# Recorded information
___

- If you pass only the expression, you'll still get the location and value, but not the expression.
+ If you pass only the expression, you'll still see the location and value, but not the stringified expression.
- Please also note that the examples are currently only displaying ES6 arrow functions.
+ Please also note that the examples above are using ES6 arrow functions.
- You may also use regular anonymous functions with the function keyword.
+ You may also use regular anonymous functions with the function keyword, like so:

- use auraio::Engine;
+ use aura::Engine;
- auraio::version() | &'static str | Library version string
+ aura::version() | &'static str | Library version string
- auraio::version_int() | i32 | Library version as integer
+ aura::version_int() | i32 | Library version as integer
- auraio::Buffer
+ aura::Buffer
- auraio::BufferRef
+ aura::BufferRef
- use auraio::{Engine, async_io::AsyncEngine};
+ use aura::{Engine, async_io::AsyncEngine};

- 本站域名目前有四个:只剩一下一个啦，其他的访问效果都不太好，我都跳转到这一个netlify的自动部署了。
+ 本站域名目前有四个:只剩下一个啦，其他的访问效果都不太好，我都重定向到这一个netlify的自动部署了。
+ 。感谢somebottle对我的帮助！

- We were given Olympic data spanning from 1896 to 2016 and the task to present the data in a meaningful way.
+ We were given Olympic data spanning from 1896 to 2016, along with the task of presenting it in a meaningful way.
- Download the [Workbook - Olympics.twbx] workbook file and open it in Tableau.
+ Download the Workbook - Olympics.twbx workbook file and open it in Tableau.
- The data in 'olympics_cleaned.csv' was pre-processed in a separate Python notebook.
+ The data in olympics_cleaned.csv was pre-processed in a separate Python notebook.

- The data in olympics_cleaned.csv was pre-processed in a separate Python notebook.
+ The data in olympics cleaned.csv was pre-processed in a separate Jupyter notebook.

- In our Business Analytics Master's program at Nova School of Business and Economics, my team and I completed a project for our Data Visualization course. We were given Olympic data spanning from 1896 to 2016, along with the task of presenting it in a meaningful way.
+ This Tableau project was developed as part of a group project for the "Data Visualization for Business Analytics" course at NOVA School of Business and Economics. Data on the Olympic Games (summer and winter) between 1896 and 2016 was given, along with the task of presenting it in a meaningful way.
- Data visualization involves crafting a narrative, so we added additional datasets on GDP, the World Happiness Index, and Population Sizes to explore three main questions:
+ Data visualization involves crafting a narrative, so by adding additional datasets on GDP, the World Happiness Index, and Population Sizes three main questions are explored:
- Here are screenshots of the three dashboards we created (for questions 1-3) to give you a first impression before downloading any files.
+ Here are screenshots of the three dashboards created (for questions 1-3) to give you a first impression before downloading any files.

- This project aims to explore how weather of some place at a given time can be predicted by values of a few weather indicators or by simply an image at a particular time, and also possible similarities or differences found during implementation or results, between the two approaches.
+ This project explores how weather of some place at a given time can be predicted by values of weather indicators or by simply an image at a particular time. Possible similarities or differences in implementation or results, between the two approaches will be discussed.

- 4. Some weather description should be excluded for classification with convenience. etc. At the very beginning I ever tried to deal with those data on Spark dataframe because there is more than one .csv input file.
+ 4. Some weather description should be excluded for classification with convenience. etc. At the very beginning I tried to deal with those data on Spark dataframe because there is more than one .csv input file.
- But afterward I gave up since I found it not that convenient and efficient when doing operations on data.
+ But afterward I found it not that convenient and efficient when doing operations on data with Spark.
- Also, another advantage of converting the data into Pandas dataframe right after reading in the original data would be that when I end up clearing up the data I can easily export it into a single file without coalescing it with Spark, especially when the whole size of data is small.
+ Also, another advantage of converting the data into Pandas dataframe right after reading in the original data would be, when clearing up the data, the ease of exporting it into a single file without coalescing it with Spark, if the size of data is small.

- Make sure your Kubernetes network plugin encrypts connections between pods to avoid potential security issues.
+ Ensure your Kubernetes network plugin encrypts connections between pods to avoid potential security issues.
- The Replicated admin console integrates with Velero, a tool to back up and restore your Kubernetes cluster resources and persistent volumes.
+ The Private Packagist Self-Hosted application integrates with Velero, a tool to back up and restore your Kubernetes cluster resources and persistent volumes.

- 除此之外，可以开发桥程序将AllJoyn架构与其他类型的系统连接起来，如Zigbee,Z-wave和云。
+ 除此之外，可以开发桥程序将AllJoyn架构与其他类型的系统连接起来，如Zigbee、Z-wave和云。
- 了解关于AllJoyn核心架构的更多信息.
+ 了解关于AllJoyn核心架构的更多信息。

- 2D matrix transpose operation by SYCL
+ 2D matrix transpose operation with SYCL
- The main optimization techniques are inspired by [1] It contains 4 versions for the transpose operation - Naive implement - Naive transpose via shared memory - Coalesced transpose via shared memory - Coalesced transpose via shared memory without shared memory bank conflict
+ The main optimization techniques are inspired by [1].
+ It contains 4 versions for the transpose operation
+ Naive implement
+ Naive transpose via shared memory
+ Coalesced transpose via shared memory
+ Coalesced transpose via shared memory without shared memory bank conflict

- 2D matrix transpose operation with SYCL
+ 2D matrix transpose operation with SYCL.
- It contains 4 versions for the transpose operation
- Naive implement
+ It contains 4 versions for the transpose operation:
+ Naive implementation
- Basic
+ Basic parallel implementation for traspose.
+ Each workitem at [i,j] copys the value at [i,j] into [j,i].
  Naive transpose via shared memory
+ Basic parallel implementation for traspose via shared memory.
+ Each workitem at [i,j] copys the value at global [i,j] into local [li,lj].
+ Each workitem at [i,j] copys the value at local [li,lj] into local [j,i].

___

# Try it
Your response should be each line that includes the word "datasets", copied from the records.

# Solution below
- Data visualization involves crafting a narrative, so we added additional datasets on GDP, the World Happiness Index, and Population Sizes to explore three main questions:
+ Data visualization involves crafting a narrative, so by adding additional datasets on GDP, the World Happiness Index, and Population Sizes three main questions are explored:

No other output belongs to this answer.